Person NameWood; John Philip (1760-1838); antiquary and biographer
ForenamesJohn Philip
Epithetantiquary and biographer
ActivityWood was born in 1760 into a family in the parish of Cramond. Deaf and dumb from infancy, he held the office of auditor of excise in Scotland. He was greatly interested in historical and antiquarian lore, and with his first published literary work he opted for biography of an 18th-century figure and fellow native of Cramond. This was ‘A Sketch of the Life and Projects of John Law of Lauriston, Comptroller-general of the Finances of France’ (Edinburgh, 1791). A new and enlarged edition, entitled ‘Memoirs of the Life of John Law,’ appeared in 1824. Wood went on to bring out the first parochial history attempted in Scotland, ‘The Ancient and Modern State of the Parish of Cramond’ (Edinburgh, 1794). His principal work, however, was his edition of the ‘Peerage of Scotland’ by Sir Robert Douglas, which was printed at Edinburgh in two folio volumes in 1813. He had originally intended to bring out a separate peerage for the period between 1707 and 1809, but was persuaded to incorporate his collections with Douglas's work.
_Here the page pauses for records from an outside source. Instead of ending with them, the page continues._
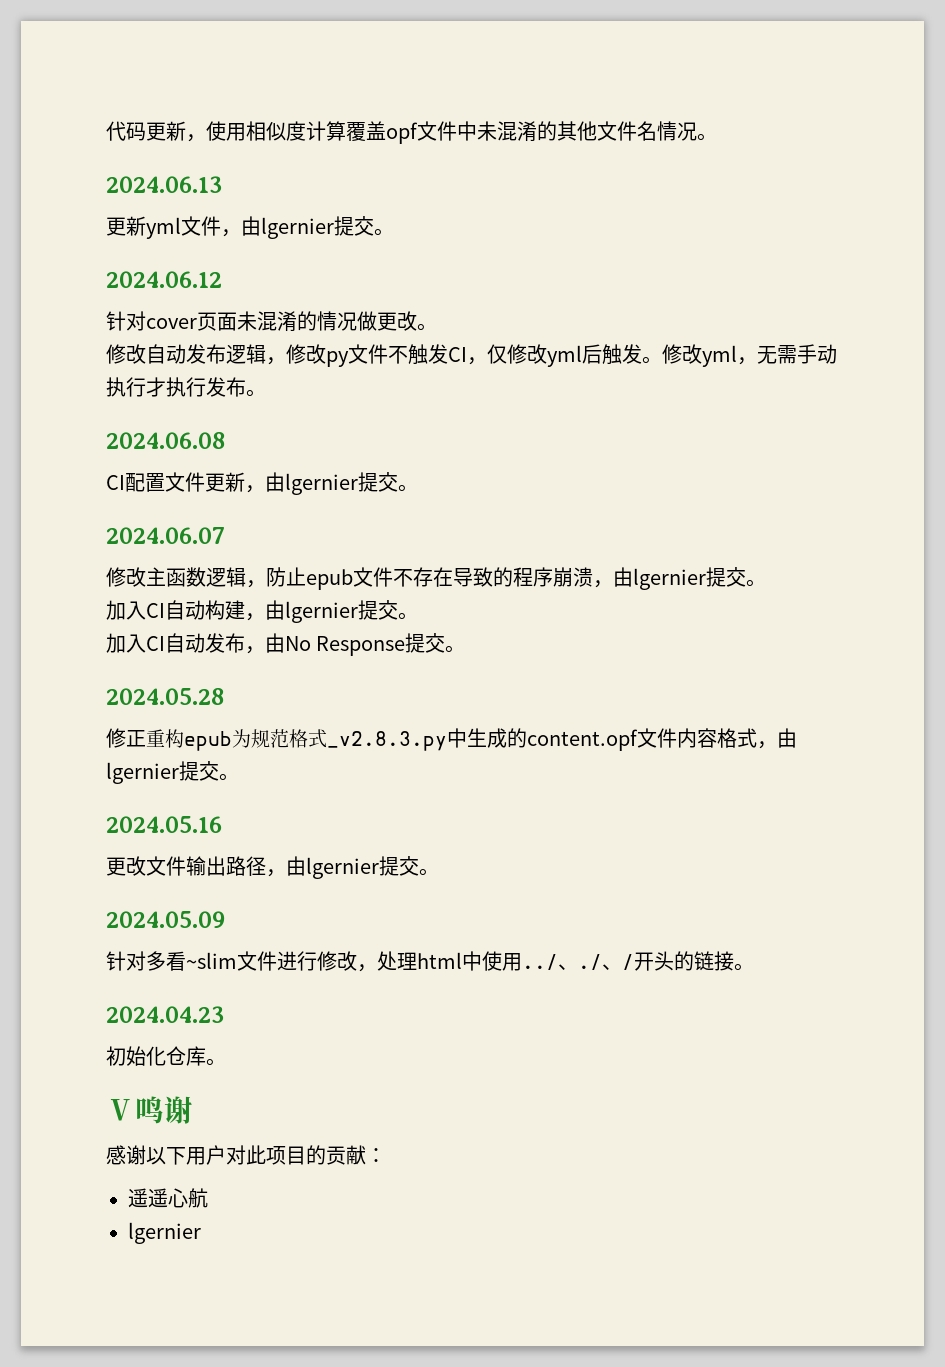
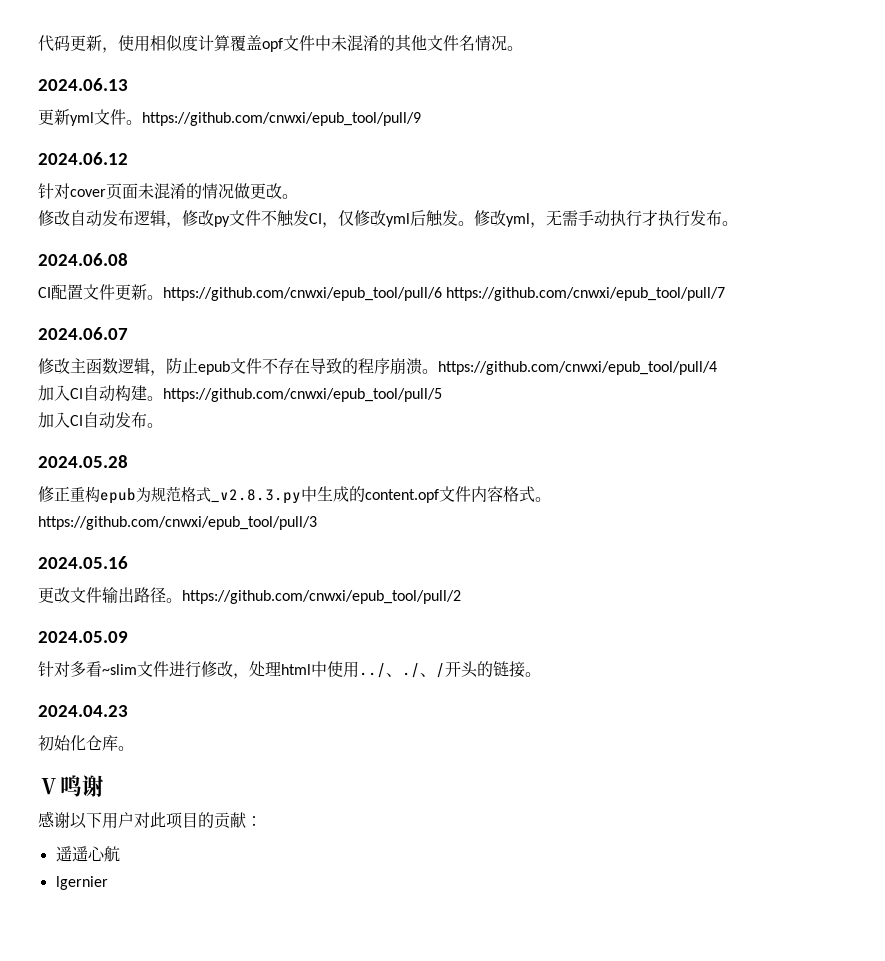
- 更新yml文件，由lgernier提交。
+ 更新yml文件。https://github.com/cnwxi/epub_tool/pull/9
- CI配置文件更新，由lgernier提交。
+ CI配置文件更新。https://github.com/cnwxi/epub_tool/pull/6 https://github.com/cnwxi/epub_tool/pull/7
- 修改主函数逻辑，防止epub文件不存在导致的程序崩溃，由lgernier提交。
+ 修改主函数逻辑，防止epub文件不存在导致的程序崩溃。https://github.com/cnwxi/epub_tool/pull/4
- 加入CI自动构建，由lgernier提交。
+ 加入CI自动构建。https://github.com/cnwxi/epub_tool/pull/5
- 加入CI自动发布，由No Response提交。
+ 加入CI自动发布。
- 修正重构epub为规范格式_v2.8.3.py中生成的content.opf文件内容格式，由lgernier提交。
+ 修正重构epub为规范格式_v2.8.3.py中生成的content.opf文件内容格式。https://github.com/cnwxi/epub_tool/pull/3
- 更改文件输出路径，由lgernier提交。
+ 更改文件输出路径。https://github.com/cnwxi/epub_tool/pull/2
Wood died in Edinburgh in December 1838. He was a friend of Scott, who styled him ‘honest John Wood,’ and brother-in-law of Robert Cadell, the partner of Archibald Constable. He made several contributions to the ‘Gentleman's Magazine,’ and communicated to John Nichols most of the biographical notes to the writers of the poetry comprised in ‘The Muses Welcome to King James,’ printed in the ‘Progresses of King James I.’